• TASK DESCRIPTION
When the line with "CERAMICSPEED ALPHA ROAD KRANKBOKS - BBRIGHT" is reached, include it and stop; before that, copy each line of the listing exactly from the first.
Segment Start: STORED DATA
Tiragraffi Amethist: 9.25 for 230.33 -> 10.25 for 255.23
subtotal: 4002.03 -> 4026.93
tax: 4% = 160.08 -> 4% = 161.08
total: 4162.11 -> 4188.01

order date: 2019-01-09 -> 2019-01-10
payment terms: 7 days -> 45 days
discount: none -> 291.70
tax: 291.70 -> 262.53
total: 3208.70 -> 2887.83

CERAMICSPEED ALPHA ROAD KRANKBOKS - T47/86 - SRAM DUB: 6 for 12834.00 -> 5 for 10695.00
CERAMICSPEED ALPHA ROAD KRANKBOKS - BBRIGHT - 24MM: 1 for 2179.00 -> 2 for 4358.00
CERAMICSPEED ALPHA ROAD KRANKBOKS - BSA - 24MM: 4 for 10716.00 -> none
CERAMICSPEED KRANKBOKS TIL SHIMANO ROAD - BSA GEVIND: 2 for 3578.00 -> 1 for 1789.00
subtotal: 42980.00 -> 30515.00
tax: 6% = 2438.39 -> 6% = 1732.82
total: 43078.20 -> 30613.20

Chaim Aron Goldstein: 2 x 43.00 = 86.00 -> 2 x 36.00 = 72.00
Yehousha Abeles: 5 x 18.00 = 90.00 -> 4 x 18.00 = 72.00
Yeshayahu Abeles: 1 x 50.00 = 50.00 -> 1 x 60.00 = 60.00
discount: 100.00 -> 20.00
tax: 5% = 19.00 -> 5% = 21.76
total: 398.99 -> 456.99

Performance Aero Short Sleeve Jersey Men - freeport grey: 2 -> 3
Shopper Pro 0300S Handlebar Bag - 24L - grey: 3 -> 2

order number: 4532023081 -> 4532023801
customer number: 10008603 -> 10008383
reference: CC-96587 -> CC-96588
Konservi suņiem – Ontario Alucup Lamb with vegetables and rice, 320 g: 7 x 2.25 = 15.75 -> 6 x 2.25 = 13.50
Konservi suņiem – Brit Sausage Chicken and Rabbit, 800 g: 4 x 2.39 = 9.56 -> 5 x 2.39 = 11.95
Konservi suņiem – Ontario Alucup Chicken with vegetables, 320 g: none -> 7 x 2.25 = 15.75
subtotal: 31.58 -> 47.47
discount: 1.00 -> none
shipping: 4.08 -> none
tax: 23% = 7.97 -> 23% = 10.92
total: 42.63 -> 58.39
Segment End: STORED DATA
• ANSWER TO THIS PROBLEM
Tiragraffi Amethist: 9.25 for 230.33 -> 10.25 for 255.23
subtotal: 4002.03 -> 4026.93
tax: 4% = 160.08 -> 4% = 161.08
total: 4162.11 -> 4188.01

order date: 2019-01-09 -> 2019-01-10
payment terms: 7 days -> 45 days
discount: none -> 291.70
tax: 291.70 -> 262.53
total: 3208.70 -> 2887.83

CERAMICSPEED ALPHA ROAD KRANKBOKS - T47/86 - SRAM DUB: 6 for 12834.00 -> 5 for 10695.00
CERAMICSPEED ALPHA ROAD KRANKBOKS - BBRIGHT - 24MM: 1 for 2179.00 -> 2 for 4358.00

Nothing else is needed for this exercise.